== TO DO ==
Search the listing below for "values". Copy each matching line.

== INPUT DATA ==
Content starts

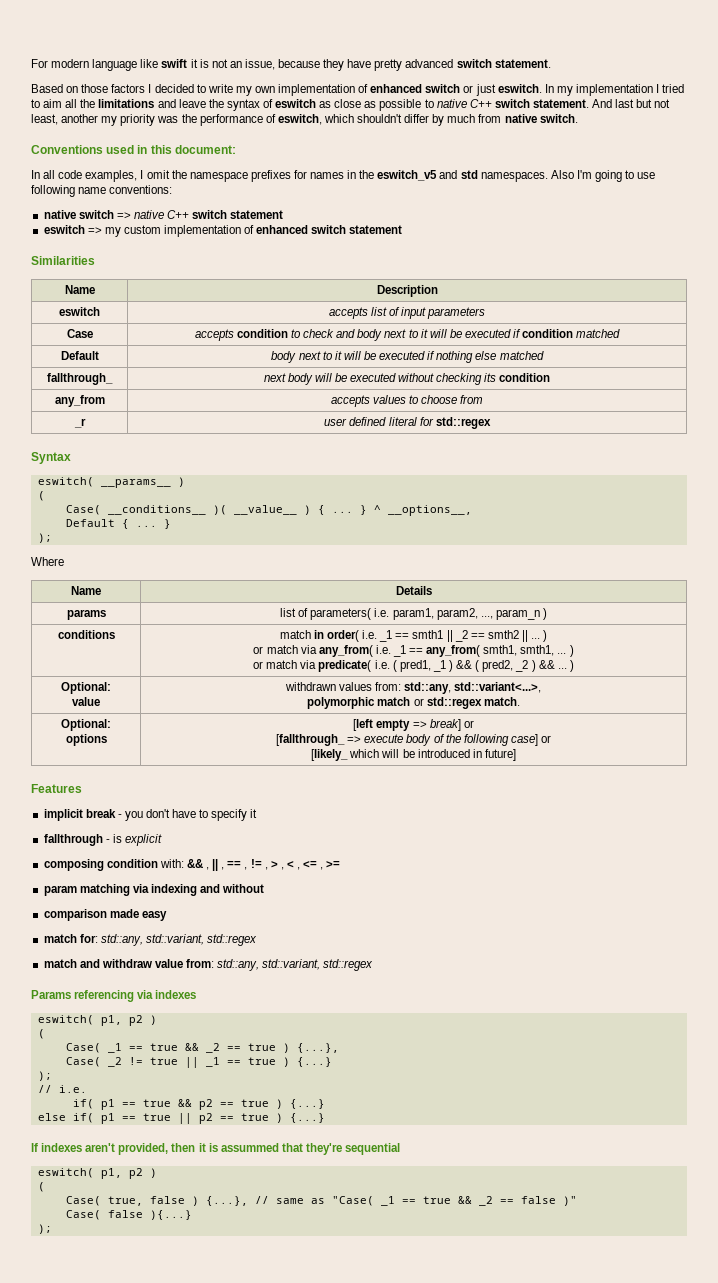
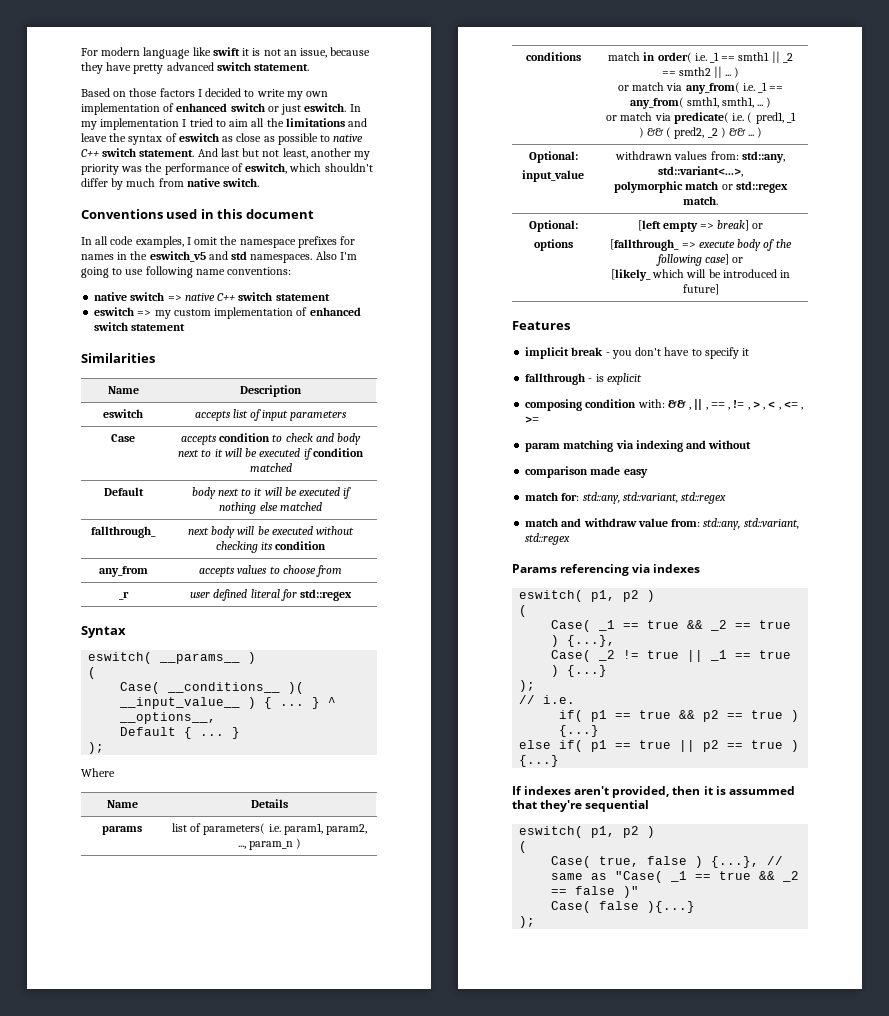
- Conventions used in this document:
+ Conventions used in this document
- Case( __conditions__ )( __value__ ) { ...
+ Case( __conditions__ )( __input_value__ ) { ...
  or match via predicate( i.e. ( pred1, _1 ) && ( pred2, _2 ) && ... )
  Optional:
- value | withdrawn values from: std::any, std::variant<...>,
+ input_value | withdrawn values from: std::any, std::variant<...>,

Content ends

== EXPECTED OUTPUT ==
- value | withdrawn values from: std::any, std::variant<...>,
+ input_value | withdrawn values from: std::any, std::variant<...>,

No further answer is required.